I moved to Washington in November 2007 and shortly after I started getting into hiking and mountaineering. I was a relatively new hiker, just learning about the mountains and gear and navigation and on June 21 2009 I went hiking on Mt Pilchuck to test out a bunch of new gear.

It was a typical summer day in Washington with rainy drizzle and 45-50 degree temps. At about the 4000ft elevation of the trail I hit snow and the trail quickly turned into footprints going in all directions instead of an obvious trail. After some trial and error I found the correct set of prints that led me to the lookout. I arrived around 3pm. When I arrived at the shelter I was surprised to find another person up there. She was quite relieved to see me up there since she had been unable to find the trail down and was thinking she would have to spend the night there. I finished my lunch and told her we should walk down together.

I gave her some extra gloves, trekking poles and snow shoes to help navigate the snow. However, about 20 minutes into our decent I lost the trail and we decided to head down and north and hopefully intersect with the trail again. Soon after that, the terrain to the north turned into a large gully and the terrain below us was too steep to descend any further. We were stuck and we did not want to climb back up and try a different route. I luckily had my cell phone which had low battery and weak signal but was able to call one of my friends that called the ranger station for us and suggested that I call 911.

It was 4:00pm when I called 911 and before I could get the words out “I am lost on Pilchuck” the call taker was transferring me to the supervisor who was able to get GPS coordinates from my phone and activate SCVSAR and Everett Mountain Rescue. At 7:00pm I started to hear the helicopter and shortly after I could see them flying back and forth near our position but with the rain, fog, clouds and our position near the trees they were unable to locate us. When I called the 911 supervisor she said the helicopter could not see and that ground teams were on their way to our position. Hearing those words and the sound of the helicopter blades gave me a huge sigh of relief.

For the next 2 hours we waited and tried to stay warm. I gave the woman I met an extra sweater and wrapped her up in a space blanket as she was starting to shiver. At 9:00pm we started seeing headlamps above us and started hearing whistle blasts. We were saved! We started ascending to the teams and shortly after we made contact with our rescuers. They did a quick medical assessment and determined that we were ok to hike out. On the way out I was asking many of the rescuers what kind of gear they had and what kind of training they go through to be in SAR. One of the members jokingly said “join SAR and we’ll teach you everything you need to know”.

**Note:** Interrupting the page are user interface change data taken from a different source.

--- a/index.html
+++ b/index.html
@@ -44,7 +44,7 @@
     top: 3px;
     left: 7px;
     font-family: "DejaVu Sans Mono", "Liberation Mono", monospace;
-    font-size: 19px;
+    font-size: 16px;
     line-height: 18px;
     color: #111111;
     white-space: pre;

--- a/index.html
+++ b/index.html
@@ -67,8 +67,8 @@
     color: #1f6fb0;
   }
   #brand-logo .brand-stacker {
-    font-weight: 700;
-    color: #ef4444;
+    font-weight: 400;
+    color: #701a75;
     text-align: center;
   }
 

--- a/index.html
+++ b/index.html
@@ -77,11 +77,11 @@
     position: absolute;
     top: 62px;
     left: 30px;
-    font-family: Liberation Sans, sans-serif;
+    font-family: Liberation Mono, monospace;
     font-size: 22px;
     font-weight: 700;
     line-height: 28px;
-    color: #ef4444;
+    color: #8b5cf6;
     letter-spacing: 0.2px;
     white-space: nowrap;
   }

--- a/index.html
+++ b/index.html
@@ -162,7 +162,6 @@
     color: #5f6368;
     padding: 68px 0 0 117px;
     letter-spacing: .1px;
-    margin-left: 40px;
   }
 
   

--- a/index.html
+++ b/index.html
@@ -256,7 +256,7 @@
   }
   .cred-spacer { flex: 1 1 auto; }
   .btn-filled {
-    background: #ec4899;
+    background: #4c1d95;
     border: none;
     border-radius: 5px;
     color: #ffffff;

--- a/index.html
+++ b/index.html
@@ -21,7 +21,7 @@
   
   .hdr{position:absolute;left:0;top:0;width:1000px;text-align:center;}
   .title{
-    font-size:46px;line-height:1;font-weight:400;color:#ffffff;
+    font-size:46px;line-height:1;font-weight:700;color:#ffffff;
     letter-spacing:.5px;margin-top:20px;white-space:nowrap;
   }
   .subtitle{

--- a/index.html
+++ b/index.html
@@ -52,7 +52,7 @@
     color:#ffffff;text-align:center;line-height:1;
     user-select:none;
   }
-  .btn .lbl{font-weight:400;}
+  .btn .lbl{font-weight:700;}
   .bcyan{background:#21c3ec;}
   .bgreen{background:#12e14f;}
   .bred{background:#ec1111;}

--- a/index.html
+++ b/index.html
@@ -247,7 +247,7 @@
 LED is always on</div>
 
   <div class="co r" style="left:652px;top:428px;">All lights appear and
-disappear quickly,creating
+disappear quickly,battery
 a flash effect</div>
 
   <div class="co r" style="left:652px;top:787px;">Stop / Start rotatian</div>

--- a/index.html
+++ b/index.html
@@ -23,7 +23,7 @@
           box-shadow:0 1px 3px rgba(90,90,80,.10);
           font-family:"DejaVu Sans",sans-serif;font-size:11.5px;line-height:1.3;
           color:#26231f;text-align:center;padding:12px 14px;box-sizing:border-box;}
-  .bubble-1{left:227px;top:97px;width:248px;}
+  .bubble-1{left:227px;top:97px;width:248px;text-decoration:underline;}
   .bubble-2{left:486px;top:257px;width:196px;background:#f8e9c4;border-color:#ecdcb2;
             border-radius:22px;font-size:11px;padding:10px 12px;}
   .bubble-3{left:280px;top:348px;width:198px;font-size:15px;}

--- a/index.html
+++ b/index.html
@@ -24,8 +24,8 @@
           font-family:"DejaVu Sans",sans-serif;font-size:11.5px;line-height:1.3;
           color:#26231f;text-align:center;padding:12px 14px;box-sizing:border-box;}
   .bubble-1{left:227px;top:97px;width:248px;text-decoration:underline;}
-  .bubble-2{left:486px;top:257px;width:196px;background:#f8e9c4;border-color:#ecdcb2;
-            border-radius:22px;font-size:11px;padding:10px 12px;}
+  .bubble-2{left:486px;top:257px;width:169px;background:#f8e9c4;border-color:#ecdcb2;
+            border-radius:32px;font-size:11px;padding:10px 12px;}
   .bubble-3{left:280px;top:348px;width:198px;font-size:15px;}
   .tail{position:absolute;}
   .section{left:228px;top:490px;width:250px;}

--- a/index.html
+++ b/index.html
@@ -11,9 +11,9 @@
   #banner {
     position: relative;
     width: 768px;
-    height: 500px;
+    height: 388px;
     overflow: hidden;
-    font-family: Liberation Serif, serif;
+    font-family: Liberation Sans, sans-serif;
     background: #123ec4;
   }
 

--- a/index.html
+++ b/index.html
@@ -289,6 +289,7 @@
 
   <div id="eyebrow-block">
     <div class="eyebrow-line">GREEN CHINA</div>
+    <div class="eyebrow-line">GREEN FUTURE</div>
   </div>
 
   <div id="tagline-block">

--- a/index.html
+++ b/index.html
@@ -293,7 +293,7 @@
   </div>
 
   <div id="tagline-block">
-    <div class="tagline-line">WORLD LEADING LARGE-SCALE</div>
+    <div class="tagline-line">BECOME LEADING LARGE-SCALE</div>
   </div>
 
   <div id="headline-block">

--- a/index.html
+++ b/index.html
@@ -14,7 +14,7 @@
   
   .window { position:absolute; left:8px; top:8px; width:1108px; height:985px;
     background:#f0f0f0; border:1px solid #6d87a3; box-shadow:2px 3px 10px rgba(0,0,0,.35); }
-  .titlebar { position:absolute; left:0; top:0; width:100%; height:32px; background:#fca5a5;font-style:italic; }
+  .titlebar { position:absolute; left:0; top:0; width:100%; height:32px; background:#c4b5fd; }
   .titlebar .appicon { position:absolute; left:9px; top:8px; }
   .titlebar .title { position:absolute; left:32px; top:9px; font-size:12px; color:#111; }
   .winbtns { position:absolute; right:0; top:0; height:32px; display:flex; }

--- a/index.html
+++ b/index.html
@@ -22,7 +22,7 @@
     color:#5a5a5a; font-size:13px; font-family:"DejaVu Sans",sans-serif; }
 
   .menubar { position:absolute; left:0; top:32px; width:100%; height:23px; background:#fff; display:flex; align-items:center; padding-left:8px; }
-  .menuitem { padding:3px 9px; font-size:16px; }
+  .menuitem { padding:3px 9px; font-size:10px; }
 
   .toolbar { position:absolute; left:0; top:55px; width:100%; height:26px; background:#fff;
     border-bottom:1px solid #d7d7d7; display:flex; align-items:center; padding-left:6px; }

We made it back to the trailhead around midnight and shortly after I was on my way home. The next day at work I found out 2 of the rescuers worked at the same company as me so I started emailing them to thank them for their hard work. It also turned out that the member that said “join SAR” worked with me and he helped answer a lot of questions I had about joining and the different aspects of SAR. Another member also met with me in person and explained the different units, specialty teams and other aspects of SAR as well.

Shortly after that I started a new project at work that didn’t allow me the time to join SAR. But in December 2009 I attended my first meeting and January 2010 I got my Department of Emergency Management number and became an official member and have been doing it ever since.